Neun

Als er am Barbican Centre eintraf, sah die Umgebung der Schule wie eine Szene aus einem direkt für den Heimvideomarkt produzierten Polizeifilm aus. Der gesamte Komplex war mit gelbem Band abgesichert worden. Außerhalb des Bands standen Touristen und Büroangestellte herum, hin- und hergerissen von einer Mischung aus Sorge und Neugier, während sie sich den nachdrücklichen Versuchen von etwa einem Dutzend uniformierter Polizisten widersetzten, die sie zum Weitergehen veranlassen wollten. Als Carlyle sich dem Eingang Silk Street näherte, zählte er mehr als ein Dutzend Polizeifahrzeuge, einschließlich zweier großer Transporter des Bombenentschärfungskommandos. Er fragte sich, wie lange sie brauchen würden, das ganze Gebäude zu durchsuchen – mindestens einige Stunden. Heute gäbe es mit Sicherheit keinen Unterricht mehr. Er wählte die Nummer von Alice auf seinem Handy und fluchte, als ihm mitgeteilt wurde, dass das Netzwerk überlastet sei.

»Verdammt!«

Sofort drückte der die Wiederwahltaste. Und bekam dieselbe Nachricht.

»Scheißtelefon!«

Und noch einmal.

Und noch einmal.

Beim fünften oder sechsten Versuch kam er durch. Nach knapp zwei Klingeltönen schaltete sich ihre Mailbox-Ansage ein: »Hallo! Hier ist Alice. Sprich mir eine Nachricht auf Band, und ich rufe zurück. Tschüs!«

»Alice«, sagte er so ruhig er konnte, »hier spricht Dad. Ruf mich an, wenn du das hier abhörst.«

Mit dem Telefon in der Hand ging er zu einem Sergeant, der an dem Absperrband stand. Als er ihm seinen Ausweis zeigte, nickte ihm der Polizist zu, der ihn offenbar wiedererkannte.

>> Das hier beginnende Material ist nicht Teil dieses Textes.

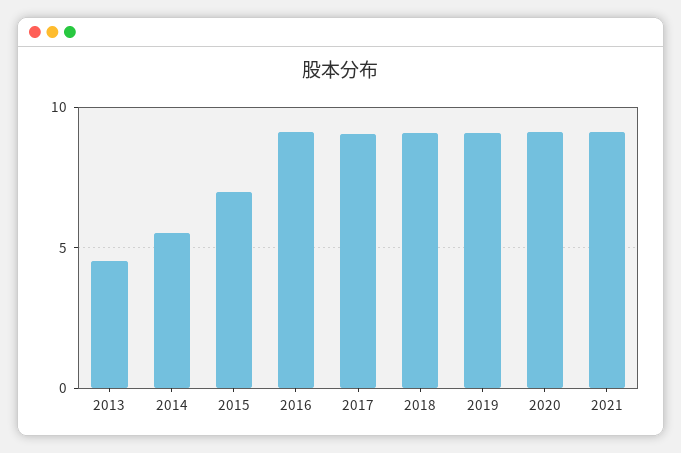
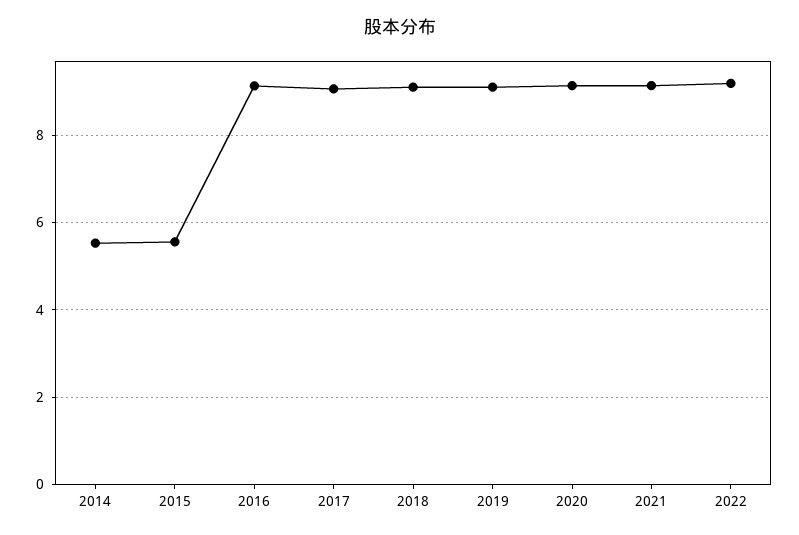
2013: 4.5 -> none
2015: 7 -> 5.6
2022: none -> 9.2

»Wo sind die Schulkinder?«, fragte Carlyle.

»Zu den RV-Punkten gegangen, Sir«, sagte der Sergeant routiniert.

»Und wo sind die RV-Punkte?«

»Äh …« Der Beamte zuckte mit den Achseln.

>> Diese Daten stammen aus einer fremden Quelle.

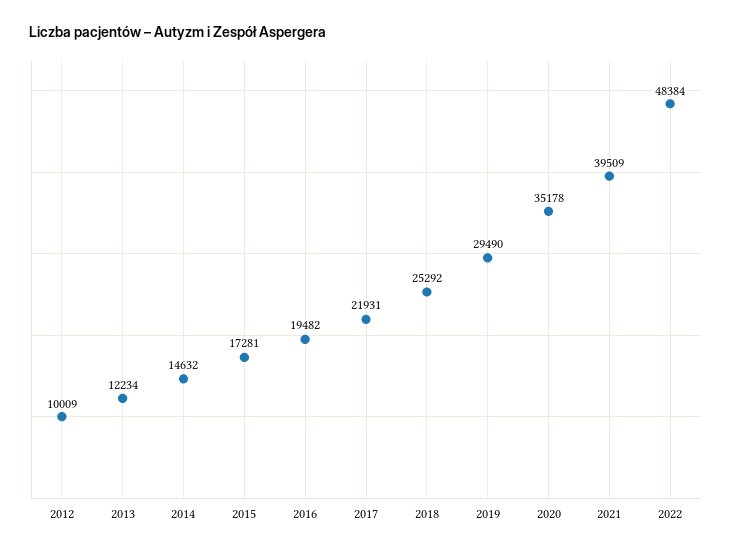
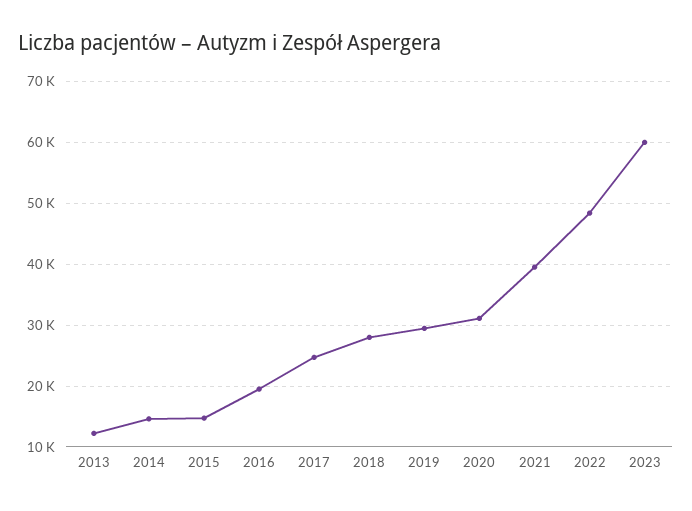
2012: 10009 -> none
2015: 17281 -> 15000
2017: 21931 -> 25000
2018: 25292 -> 28000
2020: 35178 -> 31000
2023: none -> 60000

Carlyle war kurz davor, ihn zu ohrfeigen, als sie von einer Frau mittleren Alters mit einem Klemmbrett unterbrochen wurden. »Welche Klasse?«, fragte sie Carlyle barsch.

»Äh …« Jetzt war Carlyle an der Reihe, seine Unkenntnis zu offenbaren.

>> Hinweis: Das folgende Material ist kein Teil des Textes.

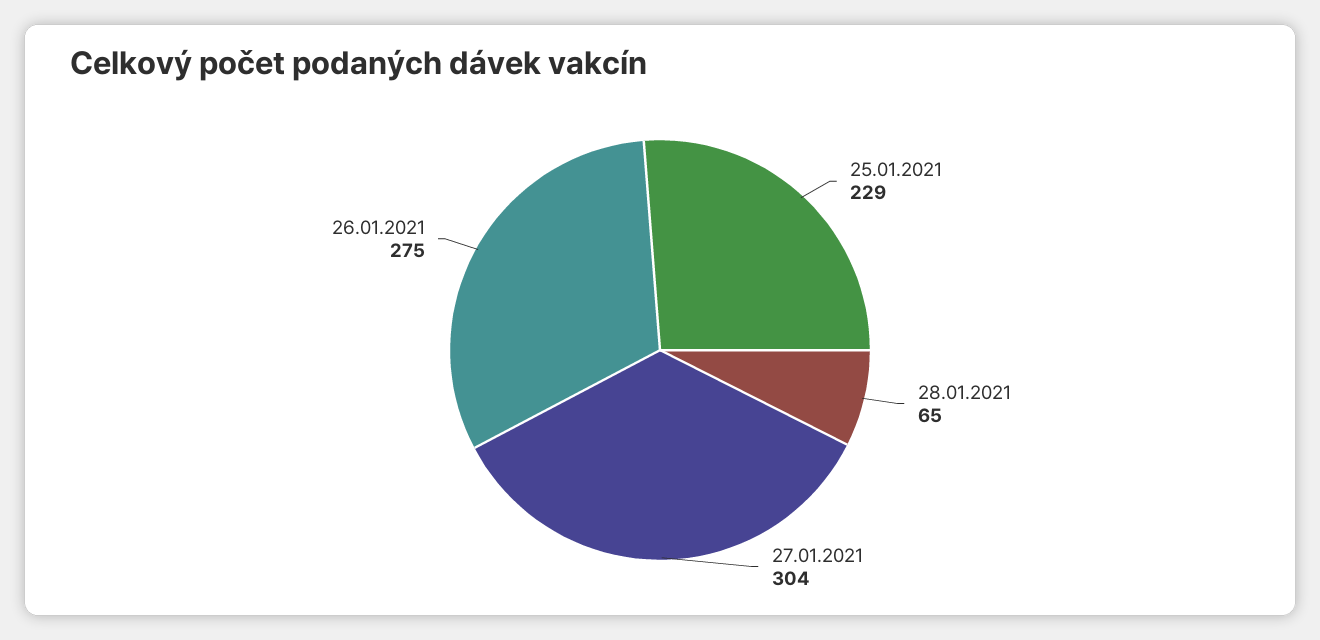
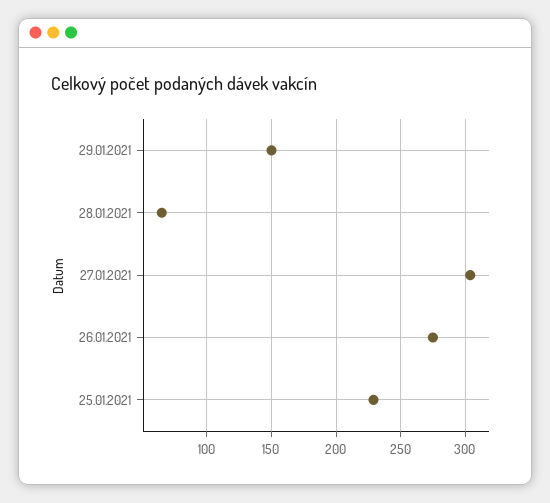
29.01.2021: none -> 150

Die Frau verbarg ihre gerunzelte Stirn hinter ihrem Klemmbrett. »Lehrer?«

»Ein Mann, glaube ich«, war alles, was Carlyle beisteuern konnte.

Diesmal unternahm die Frau keinen Versuch, ihre Verachtung seiner Unkenntnis zu verbergen.

Mit einer Engelsgeduld gewährte sie ihm eine letzte Chance. »Ober- oder Unterstufe?«

»Unterstufe«, sagte Carlyle entschlossen. Er wusste, dass er mit dieser Antwort mindestens eine fünfzigprozentige Chance hatte, recht zu haben.

»Sie werden zum Monkwell Square gegangen sein.«

Carlyle schaute sie ausdruckslos an.

»Es ist direkt neben der Ironmongers’ Hall«, sagte der Sergeant hilfreich. »Gehen Sie in Richtung St. Paul’s – es liegt direkt vor London Wall. Sie sollten nicht mehr als fünf Minuten brauchen, höchstens.«

»Danke«, erwiderte Carlyle mürrisch. Er machte auf dem Absatz kehrt und trabte an den Gaffern und den aufs Geratewohl geparkten Polizeiautos vorbei.

Er brauchte nur zwei Minuten, um den Square zu finden. Der Platz war voller Mädchen in Uniform, die in kleinen Gruppen miteinander plauderten, auf dem Rasen herumlungerten und im Allgemeinen einen ziemlich zufriedenen Eindruck machten, weil ihnen ein freier Nachmittag bevorstand. Eine ganze Menge von ihnen rauchte, und er war schockiert, als er ein Mädchen sah, das noch jünger als Alice zu sein schien und ab und zu an einer Zigarette zog, während es unter einem Baum saß. Wie würde er reagieren, wenn er seine Tochter beim Rauchen erwischte? Das würde er dann entscheiden, wenn er vor ihr stände.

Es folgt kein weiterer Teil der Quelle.